Written By Unknown on Friday, February 28, 2014 | 11:49 AM


A wonderfully evocative memoir filled with anecdotes and a rich cast of expats of the postwar Paris literary scene


"Paris was a mistress or a lover to nearly everyone in this book," writes John Calder in this fine memoir of the city's literary and publishing scene. According to Calder, writers from the US and Britain flocked to the city of light after the second world war to escape censorship. For him Paris and Tangiers ("the other Paris") were "gardens of Eros", a phrase borrowed from his great friend, Maurice Girodias, who founded the Olympia Press, which published not only avant-garde works by Samuel Beckett and Jean Genet, but also more explicit (and more lucrative) works popular with GIs with titles such as Sin for Breakfast. Written by authors with names like "Ruth Less", they were really penned by hard-up literary writers such as Alexander Trocchi from Glasgow.
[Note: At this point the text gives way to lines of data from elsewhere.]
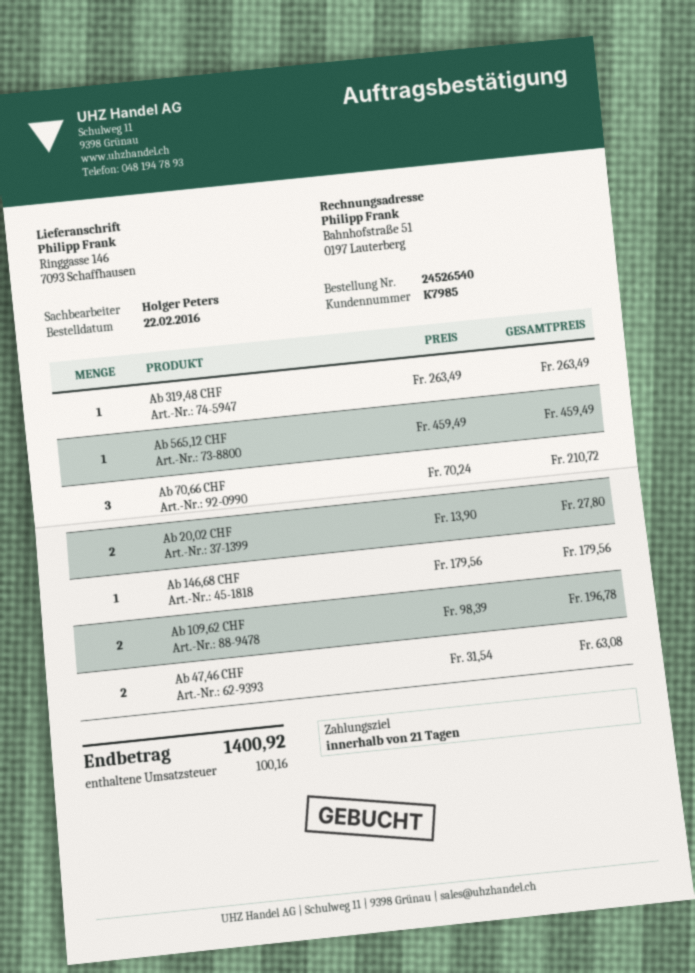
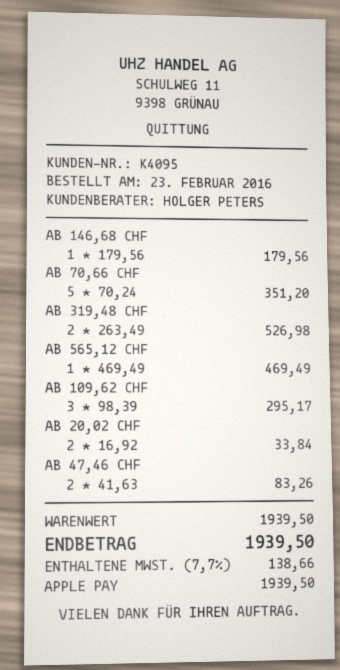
order date: 2016-02-22 -> 2016-02-23
customer number: K7985 -> K4095
Ab 319,48 CHF: 1 x 263.49 = 263.49 -> 2 x 263.49 = 526.98
Ab 565,12 CHF: 1 x 459.49 = 459.49 -> 1 x 469.49 = 469.49
Ab 70,66 CHF: 3 x 70.24 = 210.72 -> 5 x 70.24 = 351.20
Ab 20,02 CHF: 2 x 13.90 = 27.80 -> 2 x 16.92 = 33.84
Ab 109,62 CHF: 2 x 98.39 = 196.78 -> 3 x 98.39 = 295.17
Ab 47,46 CHF: 2 x 31.54 = 63.08 -> 2 x 41.63 = 83.26
tax: 100.16 -> 138.66
total: 1400.92 -> 1939.50

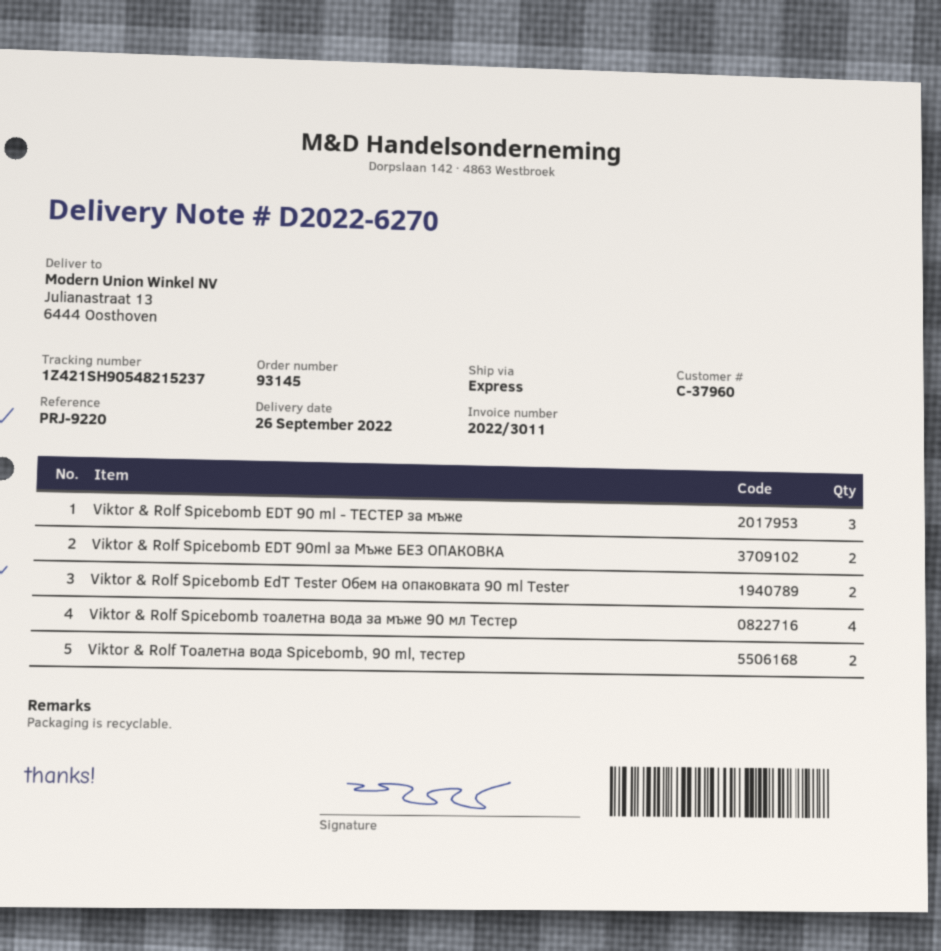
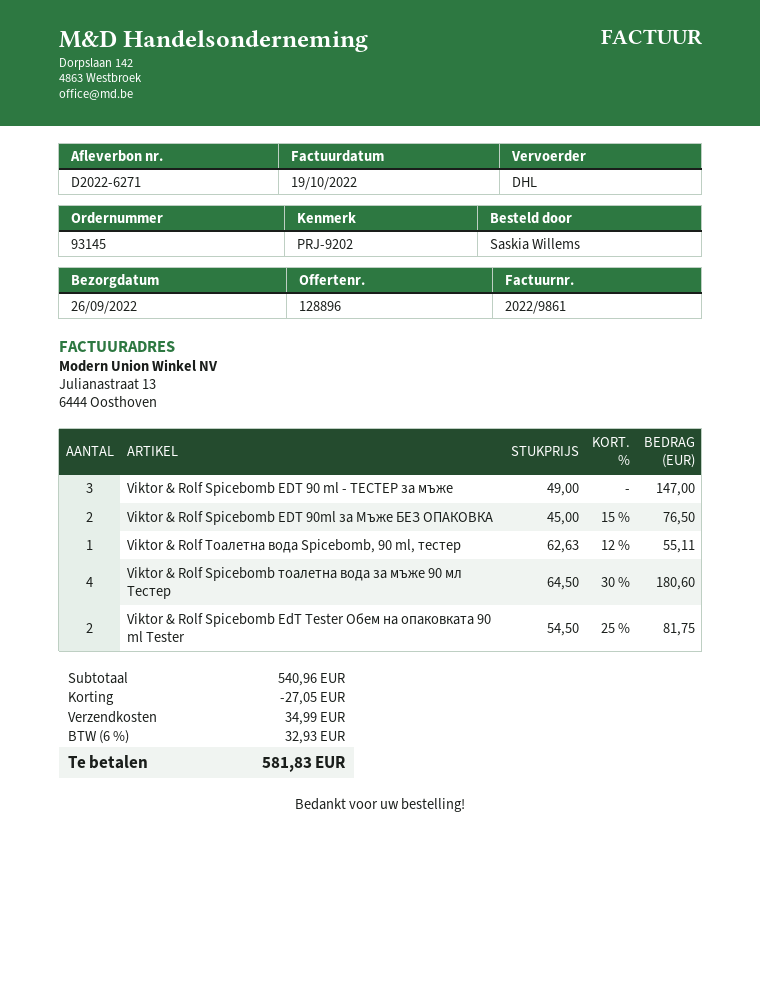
delivery note number: D2022-6270 -> D2022-6271
invoice number: 2022/3011 -> 2022/9861
reference: PRJ-9220 -> PRJ-9202
shipping method: express -> DHL
Viktor & Rolf Тоалетна вода Spicebomb, 90 ml, тестер: 2 -> 1

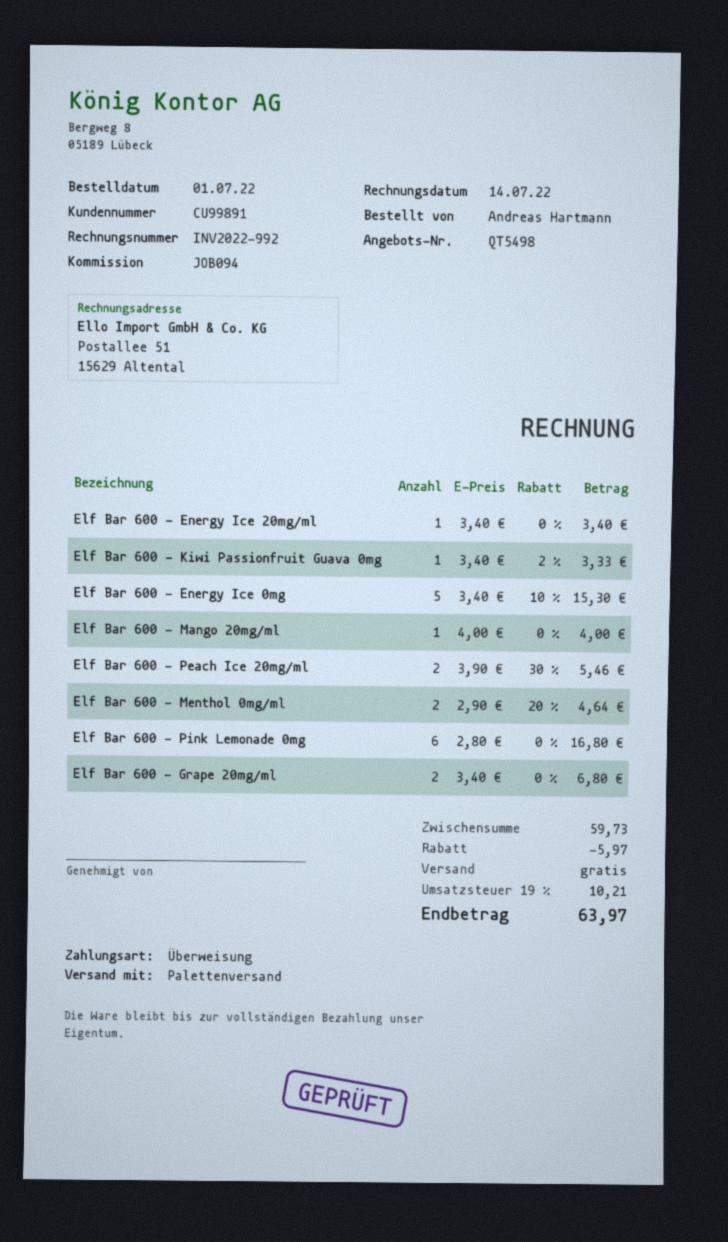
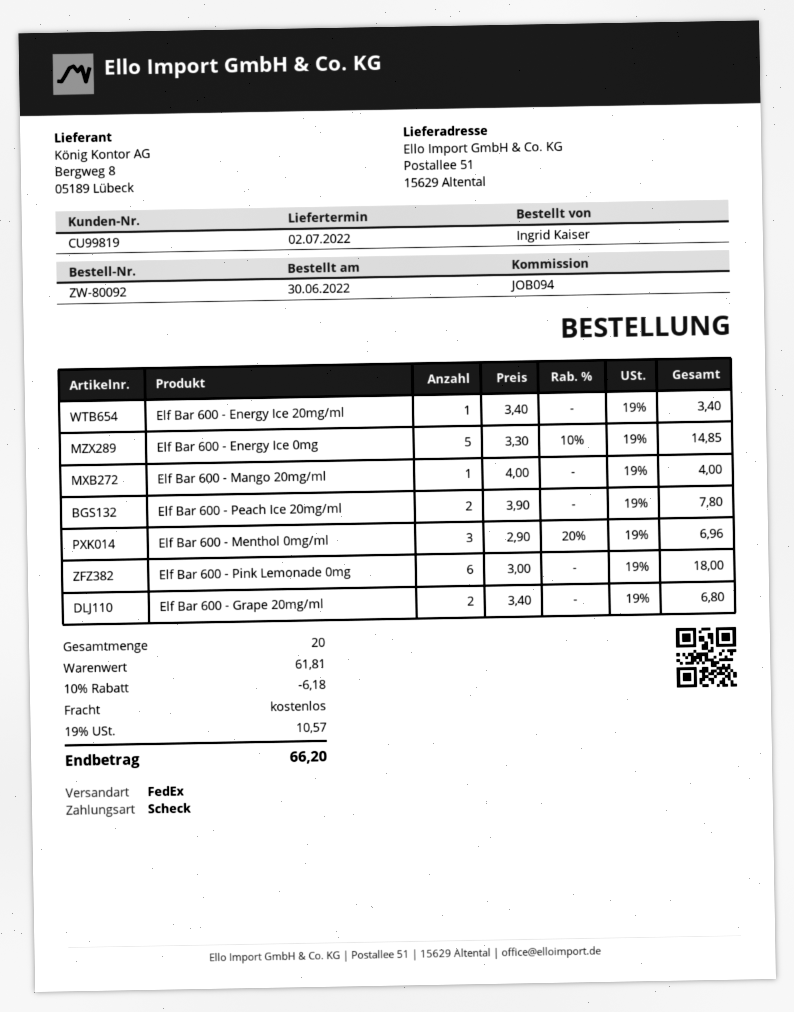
order date: 2022-07-01 -> 2022-06-30
customer number: CU99891 -> CU99819
ordered by: Andreas Hartmann -> Ingrid Kaiser
payment method: bank transfer -> cheque
shipping method: pallet freight -> FedEx
Elf Bar 600 - Kiwi Passionfruit Guava 0mg: 1 x 3.40 - 2% = 3.33 -> none
Elf Bar 600 - Energy Ice 0mg: 5 x 3.40 - 10% = 15.30 -> 5 x 3.30 - 10% = 14.85
Elf Bar 600 - Peach Ice 20mg/ml: 2 x 3.90 - 30% = 5.46 -> 2 x 3.90 = 7.80
Elf Bar 600 - Menthol 0mg/ml: 2 x 2.90 - 20% = 4.64 -> 3 x 2.90 - 20% = 6.96
Elf Bar 600 - Pink Lemonade 0mg: 6 x 2.80 = 16.80 -> 6 x 3.00 = 18.00
subtotal: 59.73 -> 61.81
discount: 5.97 -> 6.18
tax: 19% = 10.21 -> 19% = 10.57
total: 63.97 -> 66.20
Calder's account of Paris in the 1950s – the city of Jean-Paul Sartre and the nouveau roman – is wonderfully evocative, filled with memorable anecdotes and a rich cast of expat characters such as English poet Christopher Logue ("thin and cadaverous"), Colin Wilson (who was writing The Outsider) and William Burroughs, known to the Tangiers street boys as "El hombre invisible".